# Possibly competing end of this year or next, pics



## fuuuuuuark255 (Aug 29, 2012)

Hey guys, wanting to compete in the mens classic for UKBFF, I would have to come in at max. 208lbs in shape. Im now at 114.4kg, age 21.

Be easy on me lol, my fat is high from bulks from previous years however my diet is not like it was then, which was just eat, it is pretty good now if im honest and ive just never had motivation to get rid of the fat, i did lose some on a 2 week dnp cut, about 10lbs of it. A contest would be a nice way to give me a purpose to cut and im extremely interested in competing.
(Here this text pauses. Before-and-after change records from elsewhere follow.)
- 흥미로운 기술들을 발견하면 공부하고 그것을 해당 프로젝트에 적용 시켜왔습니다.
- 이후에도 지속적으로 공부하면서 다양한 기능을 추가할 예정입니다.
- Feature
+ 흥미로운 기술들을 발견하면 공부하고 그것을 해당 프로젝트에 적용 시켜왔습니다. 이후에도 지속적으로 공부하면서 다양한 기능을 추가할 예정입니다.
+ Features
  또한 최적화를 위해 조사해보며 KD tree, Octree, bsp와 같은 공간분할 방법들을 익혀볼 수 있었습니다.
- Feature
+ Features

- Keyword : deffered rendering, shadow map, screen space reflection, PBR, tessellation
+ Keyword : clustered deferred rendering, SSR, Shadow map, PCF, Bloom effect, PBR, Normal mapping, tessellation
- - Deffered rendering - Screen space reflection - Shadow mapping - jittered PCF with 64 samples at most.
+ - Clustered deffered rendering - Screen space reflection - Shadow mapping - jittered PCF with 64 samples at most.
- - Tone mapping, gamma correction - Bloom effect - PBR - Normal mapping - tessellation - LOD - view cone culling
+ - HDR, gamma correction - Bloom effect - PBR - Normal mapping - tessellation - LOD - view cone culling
I would be dieting for 20 weeks with dnp (not for 20 weeks obviously) and t3. tren test at 250 each. Will be using more contest tailored meds such masteron and ace when ive reached a lower fat.

View attachment 5107


View attachment 5108


View attachment 5109


View attachment 5110


haha sorry about high bf. Slight gyno on first pic but that comes and goes.

Any advice on anything? I am not expecting to win or even planning on that, Im competing to have fun and take the sports seriously.

Thanks!


----------



## yannyboy (Jun 20, 2009)

Don't think 500mg of anabolics will stop muscle loss as well as fat loss!


----------



## fuuuuuuark255 (Aug 29, 2012)

Thanks for advice, would 500 test/250-500 tren be ok? Closer to a show would be 300-500 mast, 300 tren and 300 test.

Ta for help,

Liam


----------



## yannyboy (Jun 20, 2009)

That sounds alot better, have you done any cycles before?


----------



## daddy123 (Nov 30, 2012)

Whats your diet like mate.


----------



## fuuuuuuark255 (Aug 29, 2012)

yannyboy said:


> That sounds alot better, have you done any cycles before?
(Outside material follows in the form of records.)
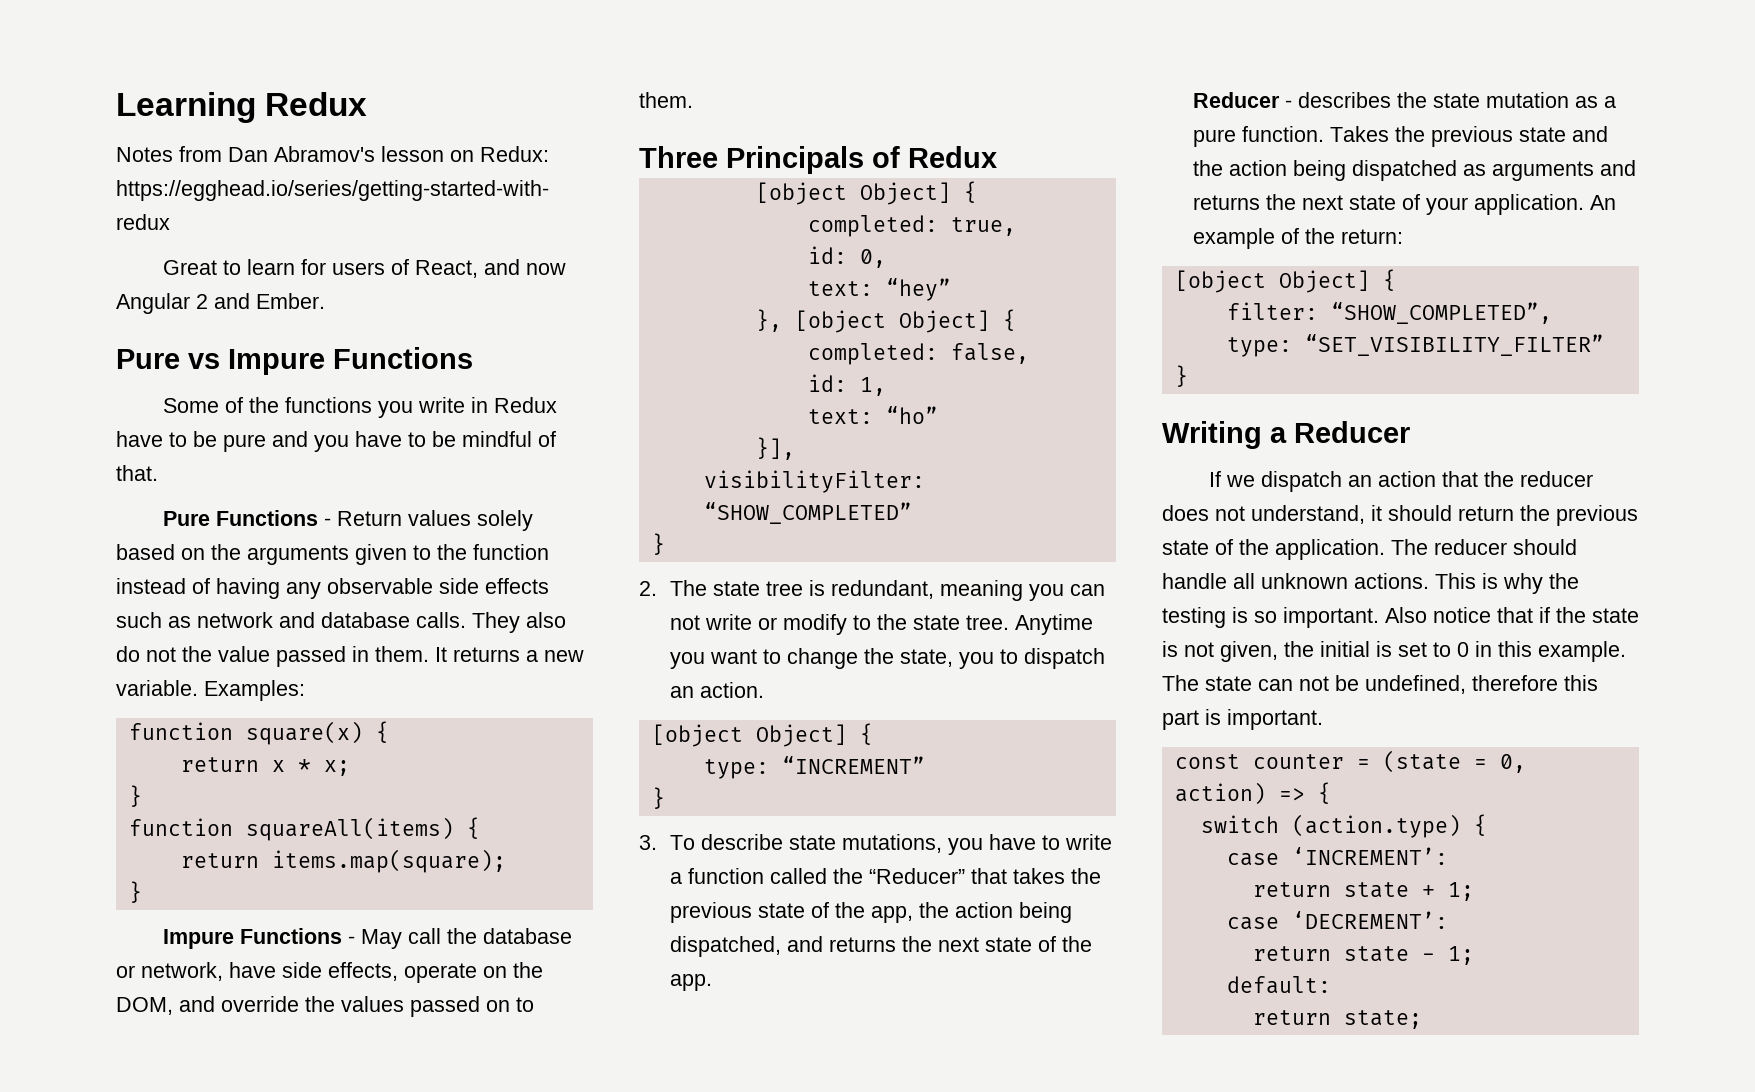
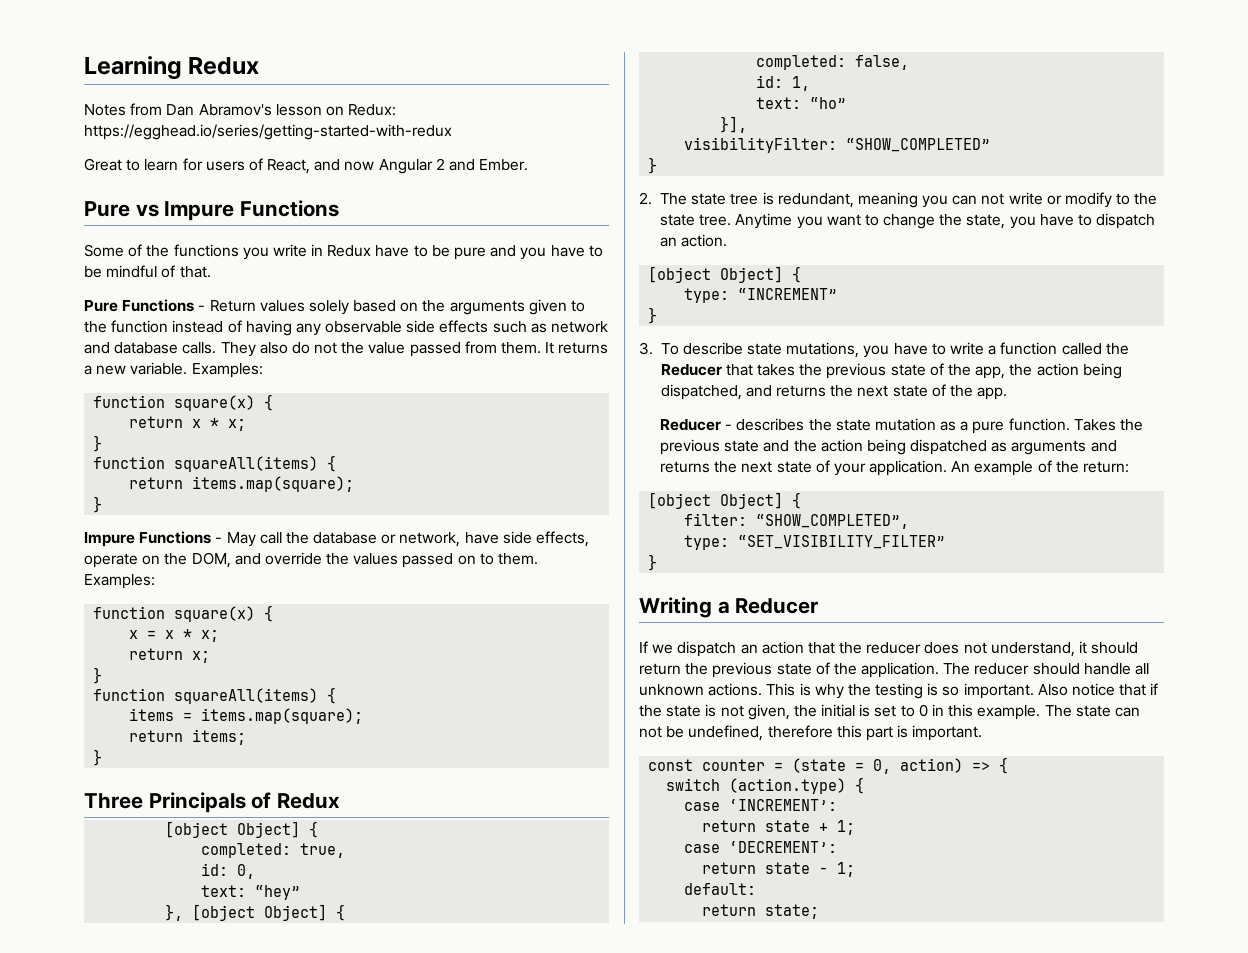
- They also do not the value passed in them.
+ They also do not the value passed from them.
- Impure Functions - May call the database or network, have side effects, operate on the DOM, and override the values passed on to them.
+ Impure Functions - May call the database or network, have side effects, operate on the DOM, and override the values passed on to them. Examples:
+ function square(x) {
+ x = x * x;
+ return x;
+ }
+ function squareAll(items) {
+ items = items.map(square);
+ return items;
+ }
- Anytime you want to change the state, you to dispatch an action.
+ Anytime you want to change the state, you have to dispatch an action.
- 3. To describe state mutations, you have to write a function called the “Reducer” that takes the previous state of the app, the action being dispatched, and returns the next state of the app.
+ 3. To describe state mutations, you have to write a function called the Reducer that takes the previous state of the app, the action being dispatched, and returns the next state of the app.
yes, yes, hate to admit it but started without knowing what I was doing with diet and training so basically they didnt do s**t! prob gained couple of lbs rather than good tens of lbs. But even when i ate dirty I managed to get protein and calories in which then saw me gain a good amount of size.

Diet, at the moment 4200 cals, 300 pro can go higher, carbs 400-500, fat 100-150

Whey, milk, chicken and steaks are my source of protein.
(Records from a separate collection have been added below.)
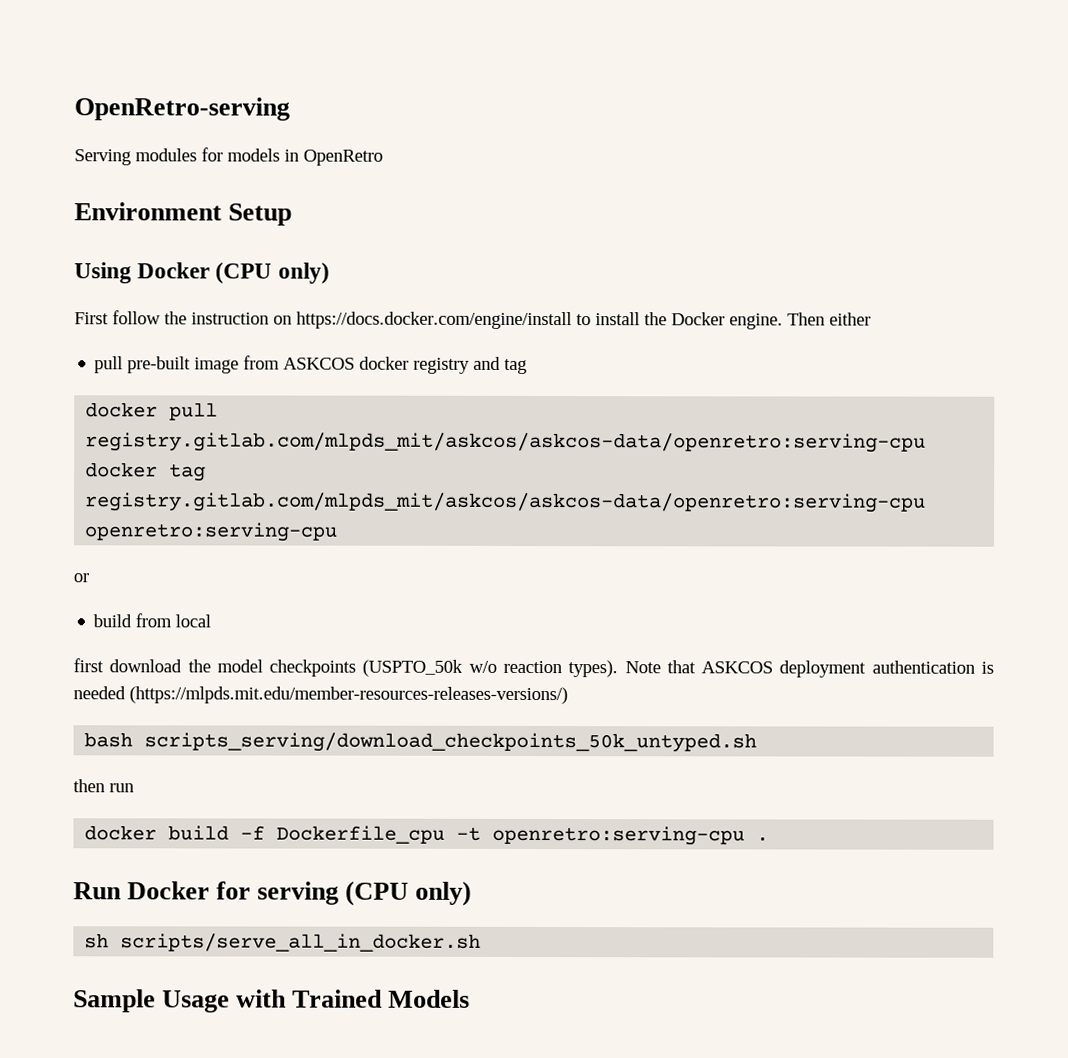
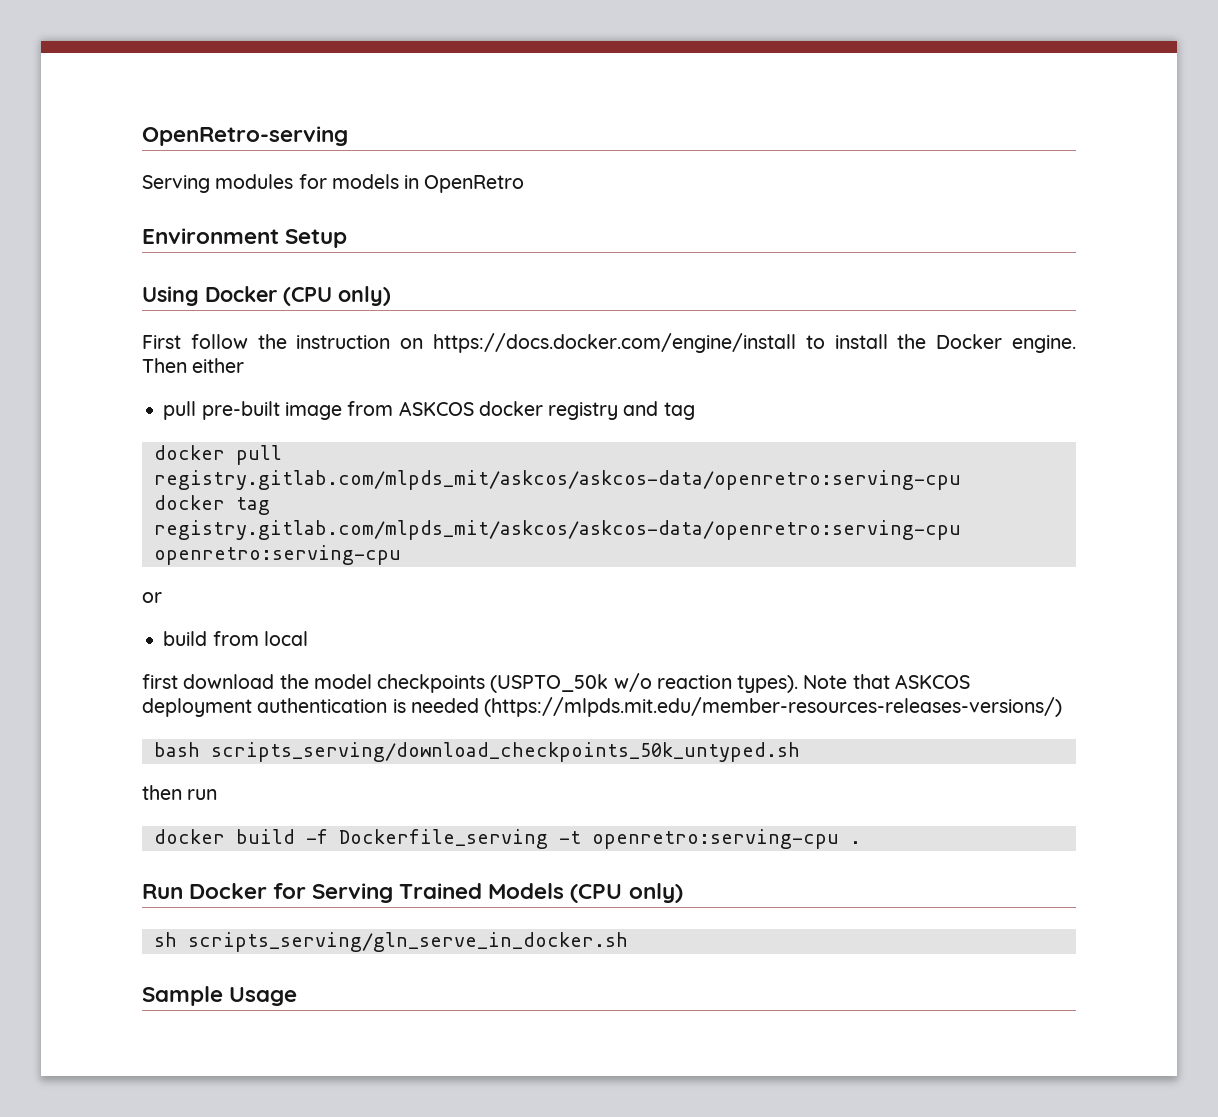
- docker build -f Dockerfile_cpu -t openretro:serving-cpu .
+ docker build -f Dockerfile_serving -t openretro:serving-cpu .
- Run Docker for serving (CPU only)
+ Run Docker for Serving Trained Models (CPU only)
- sh scripts/serve_all_in_docker.sh
+ sh scripts_serving/gln_serve_in_docker.sh
- Sample Usage with Trained Models
+ Sample Usage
My carbs come from milk, fruits (lots), wholegrains and wheats and oats

veg, i only really have broccoli, carrots peas and onions.

fats come from olive oil which i have pre bed and from beef and milk.

Basically that every day.

I do at times twice a week or so have some s**t food, or a s**t meal but even when I do i always make sure its high protein. I wont have things like pies/cakes/pastries ever really, my dirtiest meals are maybe odd curry once a week and the following meals are healthy, never a cheat day.

Thanks again

Liam


----------



## daddy123 (Nov 30, 2012)

The sooner you get your head into cutting mode the better. Slow and steady is the key.


----------



## yannyboy (Jun 20, 2009)

I'd definitely cut the milk out if you're cutting!


----------



## fuuuuuuark255 (Aug 29, 2012)

sorry I should have specified, my fault! I have 10 weeks left, trying to gain about another 5 lbs of LBM then I start the cut.

Cutting diet will be med carb at 300g

low fat upto 50g

high pro at 300 or higher. calories at 2500 but with dnp il be at 2750. with 50mcg of t3 ed when not on DNP.

less cheats and less milk as you said lol.

Thanks for replies so far,

Liam


----------



## daddy123 (Nov 30, 2012)

gSo how long you thinking of cuttingfor mate?


----------



## fuuuuuuark255 (Aug 29, 2012)

daddy123 said:


> gSo how long you thinking of cuttingfor mate?


I am giving myself 20weeks mate as Its first time and with my bf been high too.

Liam


----------



## daddy123 (Nov 30, 2012)

How strict can you think you can be mate?


----------



## fuuuuuuark255 (Aug 29, 2012)

I won't get to contest shape without been strict ,so as strict as Its need to be haha. My bp has also been high so that gives me principle to not eat crap!

Liam


----------



## daddy123 (Nov 30, 2012)

Goodluck mate. Can you post your training and diet mate?


----------



## fuuuuuuark255 (Aug 29, 2012)

thanks mate will need it.

training is 4 days split

chest

DB press -3 warm ups, 4 work set 7 reps

flyes - 2 warm up , 2 work set

chest press - 2 warmup sets , 4 work set going down 10kg each time

then finish with some benching to get a burn. By time thats over my chest is killed.

back

had to take away deads at moment but will be including again.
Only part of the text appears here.